WHAT IS NEEDED: Go through the entries below and print, exactly, the lines starting at the one with "column 等级 | position: none -> 6" and ending at the one with "column sb_is_active | position: 1 -> 3", keeping both ends and no others.

Records from a dataset:
»»

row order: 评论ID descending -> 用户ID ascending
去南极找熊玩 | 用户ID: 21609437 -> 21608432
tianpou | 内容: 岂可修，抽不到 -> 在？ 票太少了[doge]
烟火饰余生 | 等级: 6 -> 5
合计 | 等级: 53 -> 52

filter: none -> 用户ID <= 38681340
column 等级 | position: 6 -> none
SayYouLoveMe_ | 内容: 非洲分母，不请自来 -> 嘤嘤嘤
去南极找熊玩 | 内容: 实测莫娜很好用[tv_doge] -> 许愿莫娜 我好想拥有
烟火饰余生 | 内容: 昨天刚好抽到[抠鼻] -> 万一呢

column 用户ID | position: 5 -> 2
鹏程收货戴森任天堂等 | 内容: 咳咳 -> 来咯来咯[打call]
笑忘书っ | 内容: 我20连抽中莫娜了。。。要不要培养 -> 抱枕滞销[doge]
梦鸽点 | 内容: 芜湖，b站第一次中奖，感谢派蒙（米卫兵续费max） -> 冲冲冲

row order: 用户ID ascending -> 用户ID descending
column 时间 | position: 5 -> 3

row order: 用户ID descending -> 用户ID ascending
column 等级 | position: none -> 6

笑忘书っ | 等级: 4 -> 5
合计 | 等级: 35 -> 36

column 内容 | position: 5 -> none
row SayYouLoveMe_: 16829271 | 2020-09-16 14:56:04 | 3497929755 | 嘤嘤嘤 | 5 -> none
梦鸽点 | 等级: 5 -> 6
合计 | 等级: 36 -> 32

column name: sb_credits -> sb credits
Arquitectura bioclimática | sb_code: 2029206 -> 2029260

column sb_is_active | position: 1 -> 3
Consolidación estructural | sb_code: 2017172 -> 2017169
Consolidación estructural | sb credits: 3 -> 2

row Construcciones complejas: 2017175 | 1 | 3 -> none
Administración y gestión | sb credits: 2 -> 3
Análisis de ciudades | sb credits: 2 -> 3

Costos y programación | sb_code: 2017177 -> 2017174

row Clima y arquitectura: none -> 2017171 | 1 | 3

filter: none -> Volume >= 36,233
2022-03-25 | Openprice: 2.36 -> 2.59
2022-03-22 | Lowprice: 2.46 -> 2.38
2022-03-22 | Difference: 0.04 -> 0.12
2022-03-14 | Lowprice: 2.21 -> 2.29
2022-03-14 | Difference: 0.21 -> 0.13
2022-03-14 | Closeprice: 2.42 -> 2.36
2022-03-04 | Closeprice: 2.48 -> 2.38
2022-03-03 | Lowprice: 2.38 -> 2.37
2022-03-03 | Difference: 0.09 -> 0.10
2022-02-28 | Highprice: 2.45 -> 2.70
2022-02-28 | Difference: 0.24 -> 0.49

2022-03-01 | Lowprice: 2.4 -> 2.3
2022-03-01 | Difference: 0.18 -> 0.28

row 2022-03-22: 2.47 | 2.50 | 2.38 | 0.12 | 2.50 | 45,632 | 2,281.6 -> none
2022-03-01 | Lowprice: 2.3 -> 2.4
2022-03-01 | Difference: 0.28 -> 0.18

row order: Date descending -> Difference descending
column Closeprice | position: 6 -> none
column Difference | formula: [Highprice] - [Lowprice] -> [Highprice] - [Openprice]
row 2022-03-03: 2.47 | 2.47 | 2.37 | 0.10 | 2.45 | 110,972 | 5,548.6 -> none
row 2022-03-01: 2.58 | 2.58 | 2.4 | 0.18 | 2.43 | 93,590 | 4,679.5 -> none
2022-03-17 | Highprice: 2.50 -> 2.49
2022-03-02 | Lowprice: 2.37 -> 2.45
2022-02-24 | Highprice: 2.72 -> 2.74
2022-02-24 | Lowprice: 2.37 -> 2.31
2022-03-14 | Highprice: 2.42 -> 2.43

««

SOLUTION TO THE PROBLEM:
column 等级 | position: none -> 6

笑忘书っ | 等级: 4 -> 5
合计 | 等级: 35 -> 36

column 内容 | position: 5 -> none
row SayYouLoveMe_: 16829271 | 2020-09-16 14:56:04 | 3497929755 | 嘤嘤嘤 | 5 -> none
梦鸽点 | 等级: 5 -> 6
合计 | 等级: 36 -> 32

column name: sb_credits -> sb credits
Arquitectura bioclimática | sb_code: 2029206 -> 2029260

column sb_is_active | position: 1 -> 3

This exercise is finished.